Apapun yang dikatakan dan disuruh suster kuturuti, semata demi yang terbaik
untukmu. Kutahan suaraku agar tidak teriak lagi.
“ Windi, jangan mengejan di
tenggorokan, kamu harus mendorong kakimu saat mengejan, dan lihat ke arah perut
“ begitu si dokter menasehatiku.
Segera kuturuti perintahnya.
Begitu disuruh mengejan lagi, sekuat tenaga kudorong kakiku dan mengarahkan
pandanganku ke arah perut.
“ Ayo dek, sebentar lagi dek,
tahan “ Ayahmu pun tak mau kalah menyemangatiku.
Setelah kurasakan nafasku hampir
habis, namun tidak mau untuk mengulang proses dari awal lagi, dengan
sungguh-sungguh kukerahkan segenap dayaku , ini yang terakhir pikirku.

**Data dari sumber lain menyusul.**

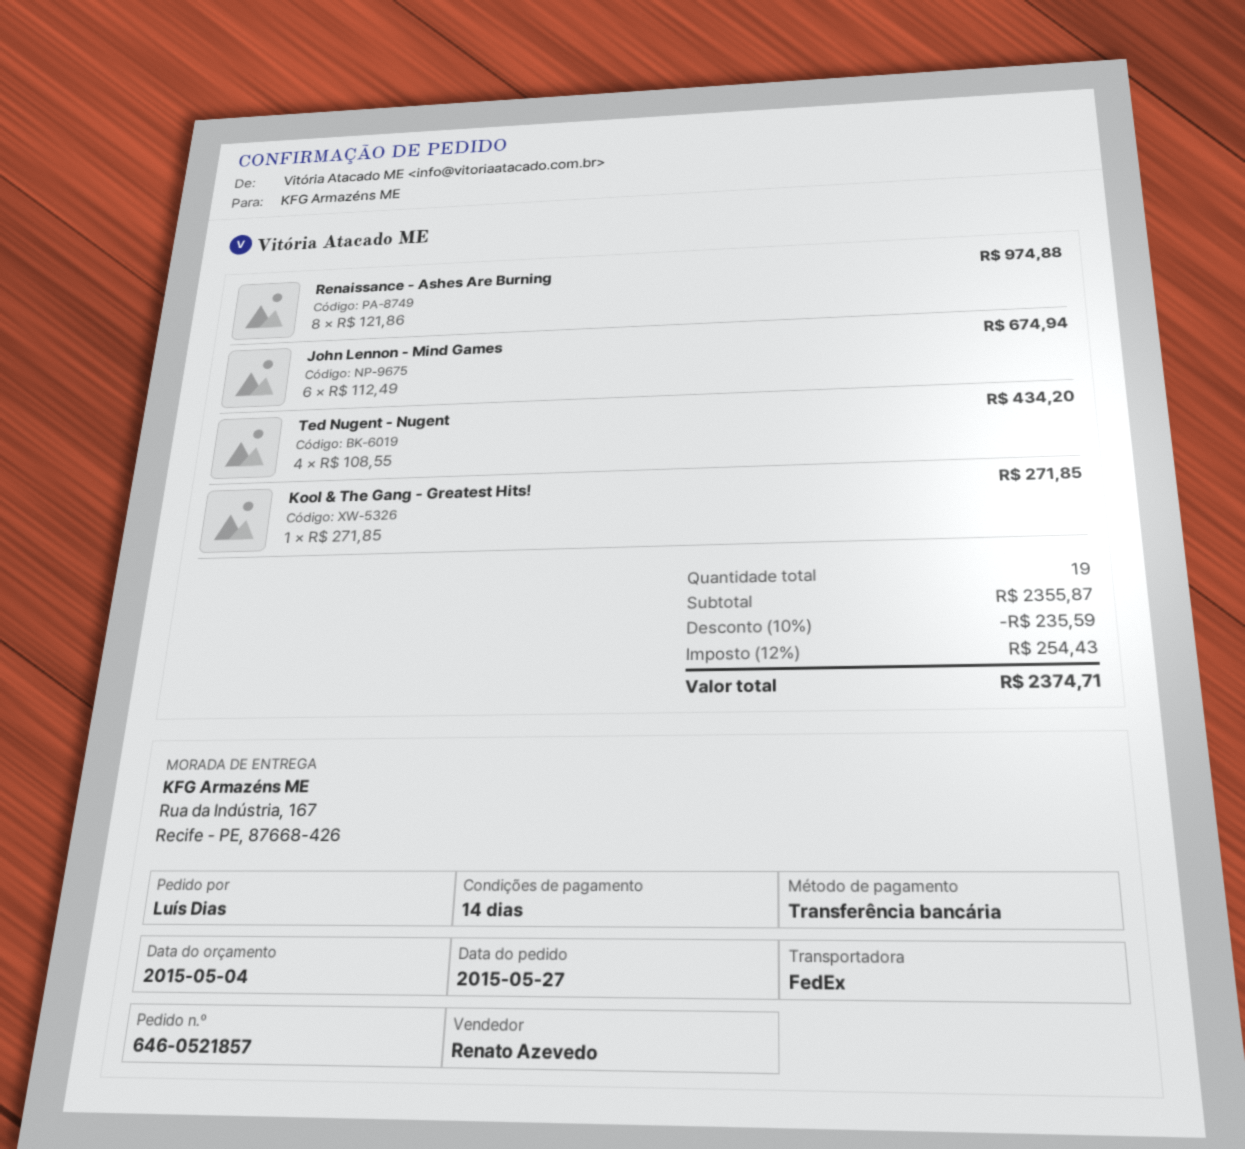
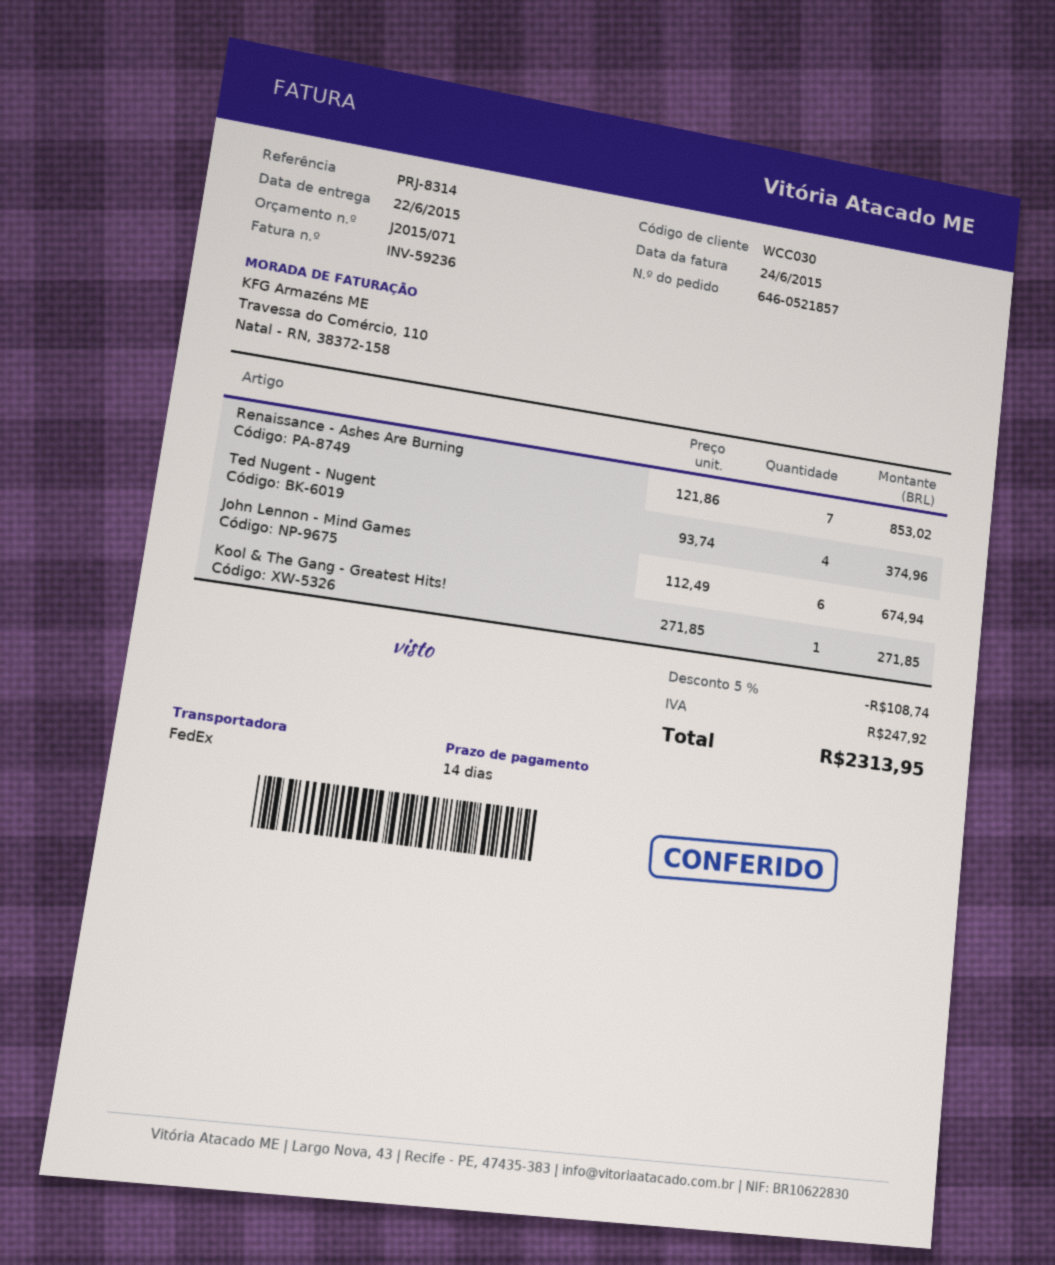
Renaissance - Ashes Are Burning: 8 x 121.86 = 974.88 -> 7 x 121.86 = 853.02
Ted Nugent - Nugent: 4 x 108.55 = 434.20 -> 4 x 93.74 = 374.96
discount: 10% = 235.59 -> 5% = 108.74
tax: 254.43 -> 247.92
total: 2374.71 -> 2313.95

Disitulah rasanya hidup dan mati begitu tipis, dan kurasa mungkin banyak urat sarafku
yang putus akibat tenaga yang kukerahkan untuk mendorongmu.
Sekonyong-konyong seperti ada
sesuatu yang keluar dari tubuhku, kepalamu nak, dan tiba-tiba terdengar
tangismu memecah,memenuhi ruangan. Rasanya legaaaa luar biasa, nikmat tiada
tara. Plong dan aduuuh nak aku tak tahu mendeskripsikannya. Tapi benar-benar
enaaak dan nikmaaat. Mungkin inilah anugerah yang diberikan Allah kepada para wanita
yang tak mungkin dapat dirasakan kaum pria. Kenikmatan pasca melahirkan,
subhanallahu, benar-benar luar biasa. Bukan dalam arti kiasan tapi nikmat dalam
arti yang sebenarnya. Aku belum pernah merasakan yang lebih dari perasaan ini.